White Island, also known by its Maori name Whakaari, is an active volcano off the North Island of New Zealand. It was a popular tourist destination before it erupted in December 2019, killing local guides and visitors.
The country’s occupational health and safety regulator, WorkSafe New Zealand, announced on Monday that it had filed charges against 10 organizations and three people, alleging they failed to do what was reasonably possible to ensure the health and safety of workers and visitors to White Island.
Organizations each face a fine of up to NZ $ 1.5 million ($ 1.1 million), while individuals face a fine of up to NZ $ 300,000 ($ 211,000).
“It was an unexpected event, but that doesn’t mean it was unpredictable and that operators have a duty to protect those in their care,” said Phil Parkes, Managing Director of WorkSafe.
Forty-seven people were on the island at the time of the explosion, including honeymooners and families, and Parkes said they went there with the hope that systems were in place to ensure that they would return home safely.
“It’s an expectation that is at the heart of our health and safety culture,” he said. “As a nation, we need to look at this tragedy and ask ourselves if we are really doing enough to ensure that our mothers, fathers, children and friends return home healthy and safe at the end of each day.
The charges follow an investigation that Parkes describes as “the largest and most complex” in WorkSafe’s history. WorkSafe said it had not investigated the rescue and recovery of the victims, meaning none of the charges involved post-eruption efforts.
WorkSafe is not naming the accused parties, as they may request that their names be removed when the case has its first hearing in December.
But some parties have confirmed they are involved. GNS Science – a Crown research agency that monitors volcanic activity – said in a statement it was facing charges. “We stand behind our people and our science – which we will continue to provide for the benefit of New Zealand,” GNS said.
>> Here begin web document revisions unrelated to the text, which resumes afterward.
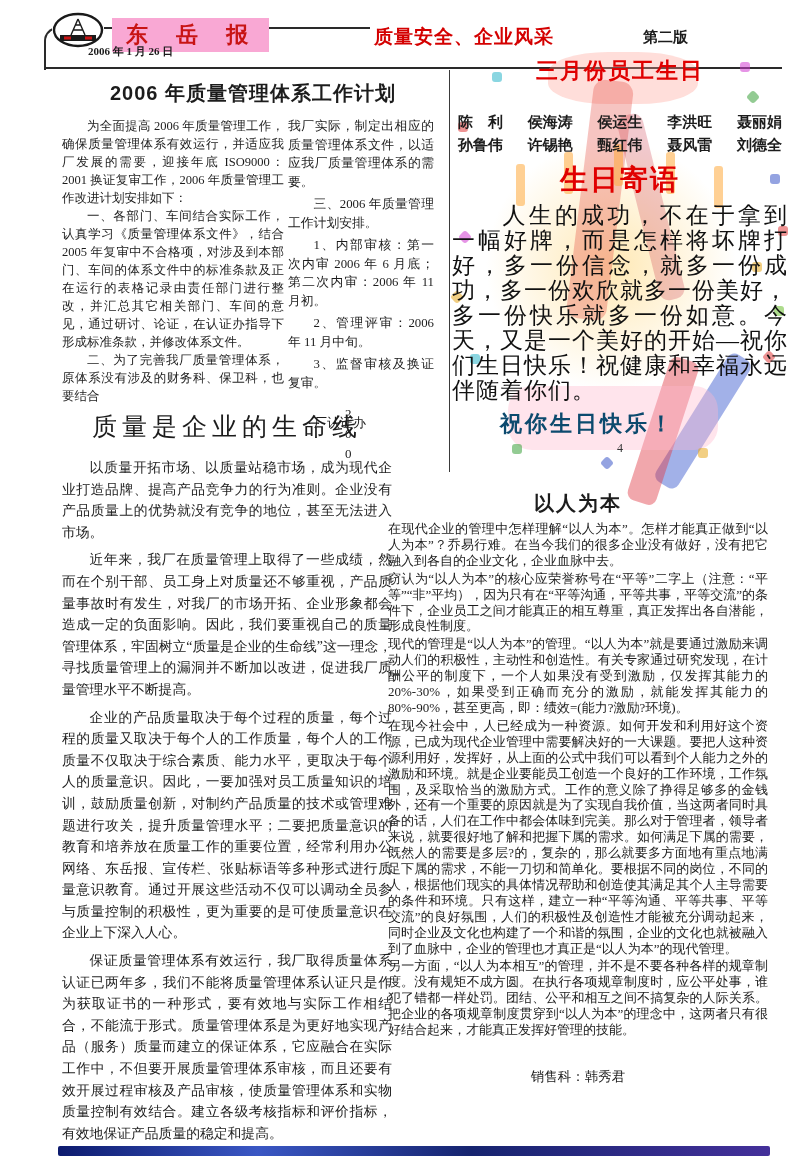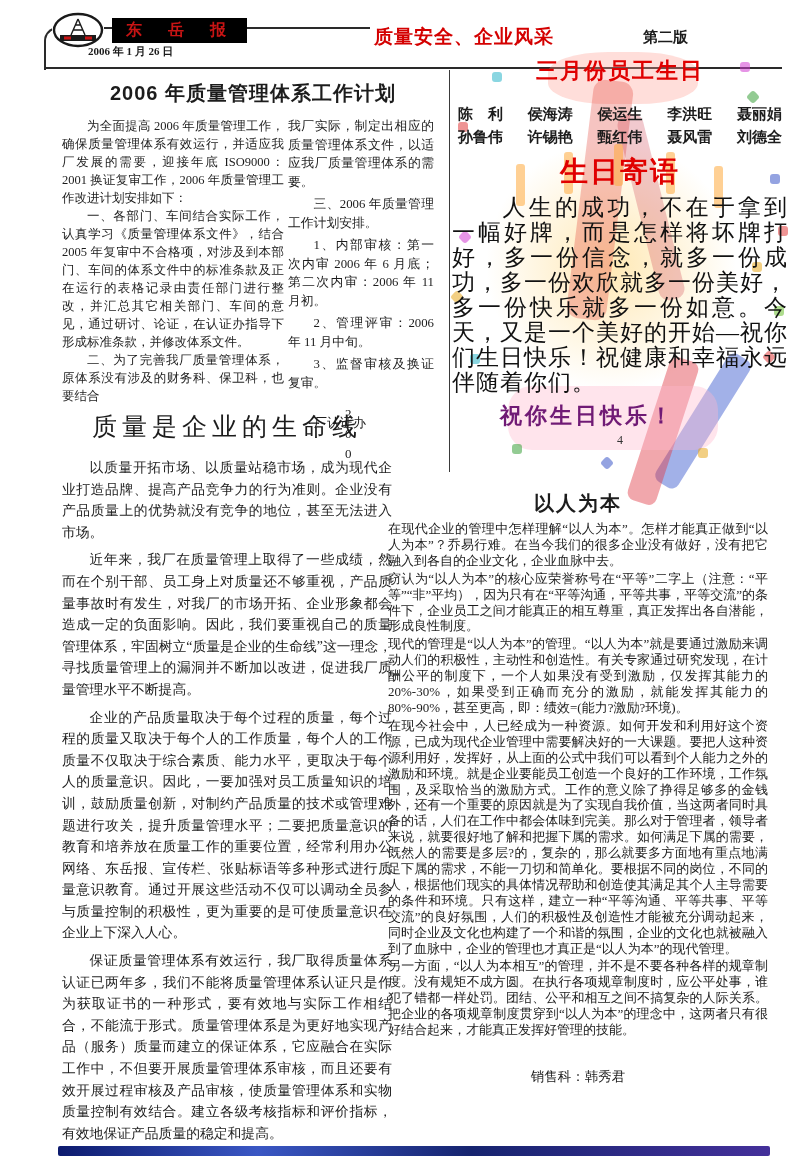"东 岳 报" .masthead-name { background: #000000 -> #f9a8d4; font-family: Liberation Serif, serif -> Liberation Sans, sans-serif; font-size: 16px -> 22px }
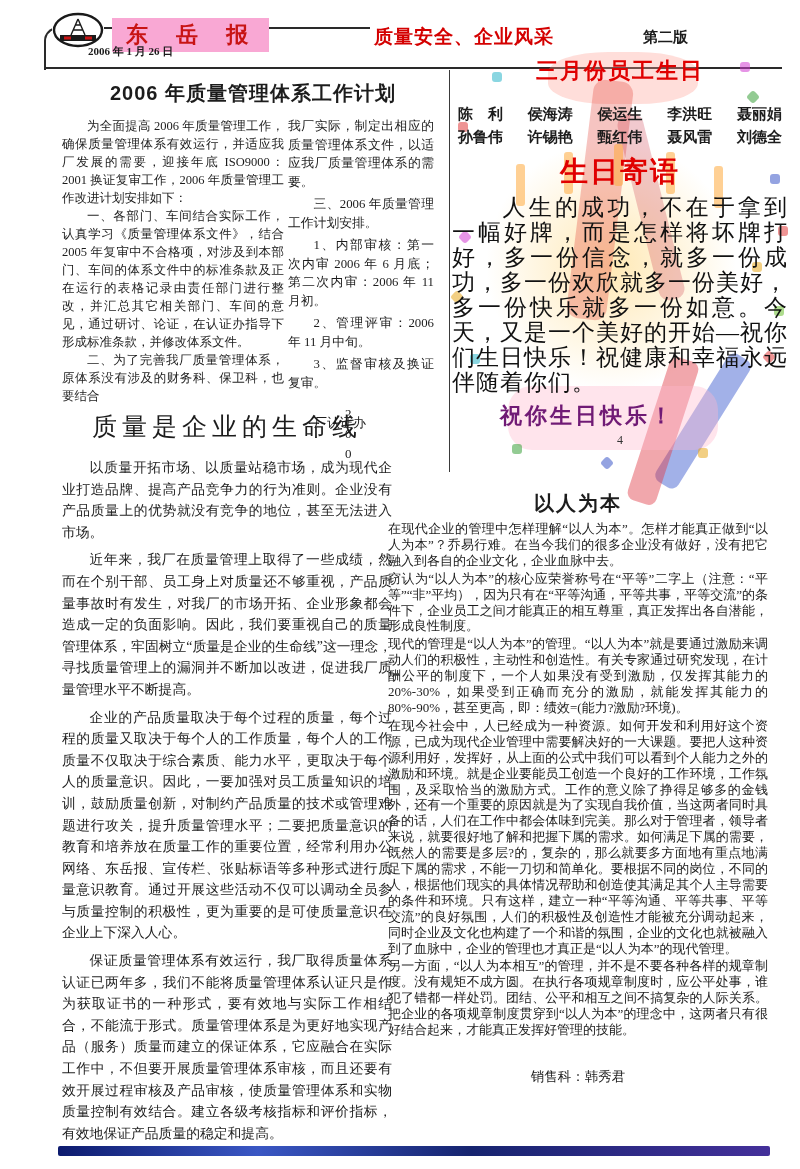"陈 利" .bd-names.first { margin-top: 16px -> 24px }
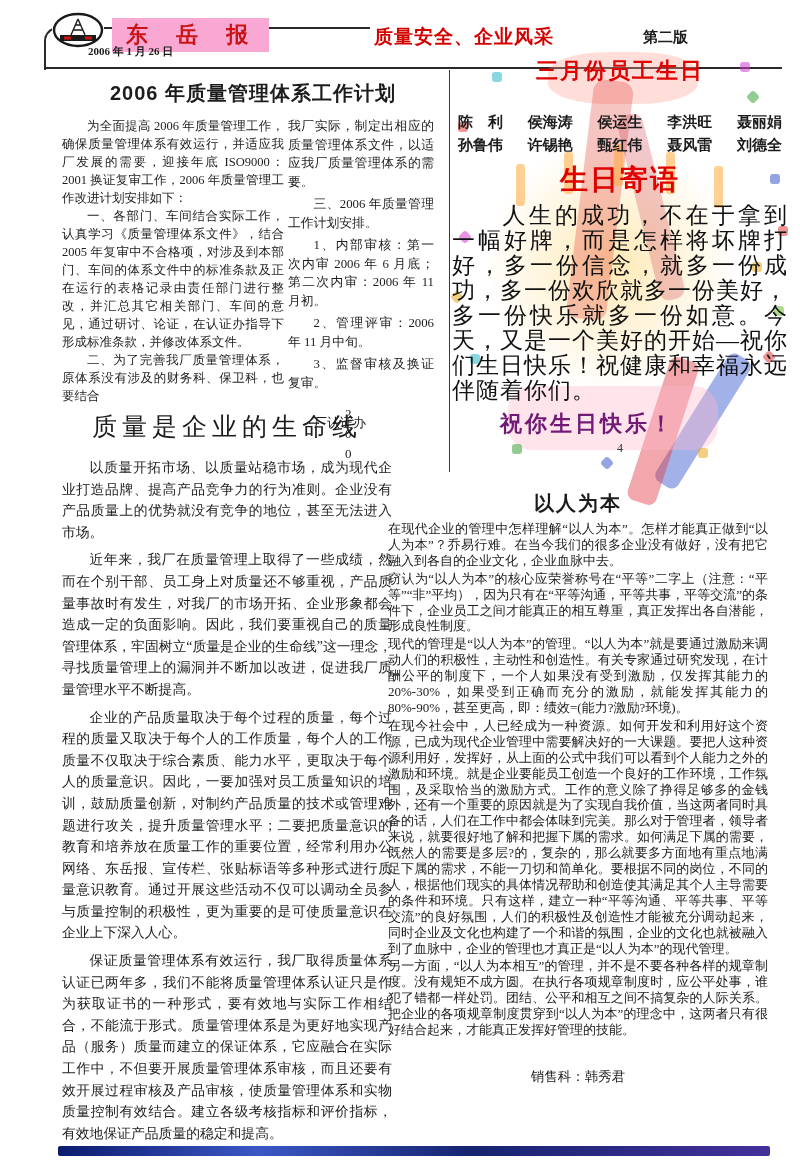"祝你生日快乐！" .bd-closing { color: #701a75 -> #0c4a6e }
The National Emergency Management Agency – a government entity that deals with the country’s civil defense – has also confirmed that it faces charges.
Prime Minister Jacinda Ardern said New Zealanders think of the families of those who have suffered loss or injury.
“There’s no easy process from here, but it’s WorkSafe’s job to make sure that if there are any questions that need to be answered, they play a role and lead the charge on them, ”she said.